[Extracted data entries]
Segment Open

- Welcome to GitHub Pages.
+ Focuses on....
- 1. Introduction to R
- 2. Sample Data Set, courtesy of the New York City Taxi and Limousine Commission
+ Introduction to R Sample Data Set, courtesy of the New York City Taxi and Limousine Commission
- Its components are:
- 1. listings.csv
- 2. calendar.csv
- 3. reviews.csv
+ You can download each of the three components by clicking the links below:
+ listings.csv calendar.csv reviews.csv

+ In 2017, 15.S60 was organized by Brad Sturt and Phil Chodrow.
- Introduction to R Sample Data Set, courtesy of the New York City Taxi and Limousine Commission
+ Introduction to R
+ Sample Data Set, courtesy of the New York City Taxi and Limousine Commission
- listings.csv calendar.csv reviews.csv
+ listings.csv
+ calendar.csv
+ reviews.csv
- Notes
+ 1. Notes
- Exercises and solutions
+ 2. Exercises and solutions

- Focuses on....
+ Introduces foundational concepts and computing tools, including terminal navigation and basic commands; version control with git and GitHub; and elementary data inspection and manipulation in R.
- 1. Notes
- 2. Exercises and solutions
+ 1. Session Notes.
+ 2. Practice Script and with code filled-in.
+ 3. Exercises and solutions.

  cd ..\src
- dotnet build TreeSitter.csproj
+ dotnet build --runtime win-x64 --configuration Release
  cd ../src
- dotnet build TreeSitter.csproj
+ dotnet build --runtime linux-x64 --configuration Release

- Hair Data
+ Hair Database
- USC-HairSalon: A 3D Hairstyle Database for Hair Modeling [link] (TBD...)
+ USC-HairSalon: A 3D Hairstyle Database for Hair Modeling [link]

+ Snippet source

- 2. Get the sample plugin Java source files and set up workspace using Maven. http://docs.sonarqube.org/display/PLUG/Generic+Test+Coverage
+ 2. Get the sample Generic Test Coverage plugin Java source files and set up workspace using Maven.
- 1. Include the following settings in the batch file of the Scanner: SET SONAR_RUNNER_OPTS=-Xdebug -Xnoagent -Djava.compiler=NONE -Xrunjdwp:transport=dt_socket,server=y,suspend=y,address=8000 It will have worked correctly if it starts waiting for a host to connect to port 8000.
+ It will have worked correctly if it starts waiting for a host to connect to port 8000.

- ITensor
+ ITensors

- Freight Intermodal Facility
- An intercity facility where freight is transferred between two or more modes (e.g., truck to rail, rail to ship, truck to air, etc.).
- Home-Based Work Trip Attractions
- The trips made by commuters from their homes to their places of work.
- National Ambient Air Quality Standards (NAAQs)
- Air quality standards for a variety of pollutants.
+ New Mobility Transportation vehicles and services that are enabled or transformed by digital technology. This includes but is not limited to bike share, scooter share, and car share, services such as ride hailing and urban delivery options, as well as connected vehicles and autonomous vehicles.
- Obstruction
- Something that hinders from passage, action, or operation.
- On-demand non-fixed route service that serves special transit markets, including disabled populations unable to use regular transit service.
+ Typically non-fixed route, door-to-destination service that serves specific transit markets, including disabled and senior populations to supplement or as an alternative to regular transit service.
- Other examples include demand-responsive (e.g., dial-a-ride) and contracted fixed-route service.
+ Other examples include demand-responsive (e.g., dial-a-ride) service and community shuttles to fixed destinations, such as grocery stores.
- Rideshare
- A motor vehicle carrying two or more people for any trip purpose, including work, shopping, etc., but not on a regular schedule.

Segment Closed

INSTRUCTIONS FOR THE TASK = What is needed is an exact transcription of every entry.

ANSWER TO THIS TASK =
- Welcome to GitHub Pages.
+ Focuses on....
- 1. Introduction to R
- 2. Sample Data Set, courtesy of the New York City Taxi and Limousine Commission
+ Introduction to R Sample Data Set, courtesy of the New York City Taxi and Limousine Commission
- Its components are:
- 1. listings.csv
- 2. calendar.csv
- 3. reviews.csv
+ You can download each of the three components by clicking the links below:
+ listings.csv calendar.csv reviews.csv

+ In 2017, 15.S60 was organized by Brad Sturt and Phil Chodrow.
- Introduction to R Sample Data Set, courtesy of the New York City Taxi and Limousine Commission
+ Introduction to R
+ Sample Data Set, courtesy of the New York City Taxi and Limousine Commission
- listings.csv calendar.csv reviews.csv
+ listings.csv
+ calendar.csv
+ reviews.csv
- Notes
+ 1. Notes
- Exercises and solutions
+ 2. Exercises and solutions

- Focuses on....
+ Introduces foundational concepts and computing tools, including terminal navigation and basic commands; version control with git and GitHub; and elementary data inspection and manipulation in R.
- 1. Notes
- 2. Exercises and solutions
+ 1. Session Notes.
+ 2. Practice Script and with code filled-in.
+ 3. Exercises and solutions.

  cd ..\src
- dotnet build TreeSitter.csproj
+ dotnet build --runtime win-x64 --configuration Release
  cd ../src
- dotnet build TreeSitter.csproj
+ dotnet build --runtime linux-x64 --configuration Release

- Hair Data
+ Hair Database
- USC-HairSalon: A 3D Hairstyle Database for Hair Modeling [link] (TBD...)
+ USC-HairSalon: A 3D Hairstyle Database for Hair Modeling [link]

+ Snippet source

- 2. Get the sample plugin Java source files and set up workspace using Maven. http://docs.sonarqube.org/display/PLUG/Generic+Test+Coverage
+ 2. Get the sample Generic Test Coverage plugin Java source files and set up workspace using Maven.
- 1. Include the following settings in the batch file of the Scanner: SET SONAR_RUNNER_OPTS=-Xdebug -Xnoagent -Djava.compiler=NONE -Xrunjdwp:transport=dt_socket,server=y,suspend=y,address=8000 It will have worked correctly if it starts waiting for a host to connect to port 8000.
+ It will have worked correctly if it starts waiting for a host to connect to port 8000.

- ITensor
+ ITensors

- Freight Intermodal Facility
- An intercity facility where freight is transferred between two or more modes (e.g., truck to rail, rail to ship, truck to air, etc.).
- Home-Based Work Trip Attractions
- The trips made by commuters from their homes to their places of work.
- National Ambient Air Quality Standards (NAAQs)
- Air quality standards for a variety of pollutants.
+ New Mobility Transportation vehicles and services that are enabled or transformed by digital technology. This includes but is not limited to bike share, scooter share, and car share, services such as ride hailing and urban delivery options, as well as connected vehicles and autonomous vehicles.
- Obstruction
- Something that hinders from passage, action, or operation.
- On-demand non-fixed route service that serves special transit markets, including disabled populations unable to use regular transit service.
+ Typically non-fixed route, door-to-destination service that serves specific transit markets, including disabled and senior populations to supplement or as an alternative to regular transit service.
- Other examples include demand-responsive (e.g., dial-a-ride) and contracted fixed-route service.
+ Other examples include demand-responsive (e.g., dial-a-ride) service and community shuttles to fixed destinations, such as grocery stores.
- Rideshare
- A motor vehicle carrying two or more people for any trip purpose, including work, shopping, etc., but not on a regular schedule.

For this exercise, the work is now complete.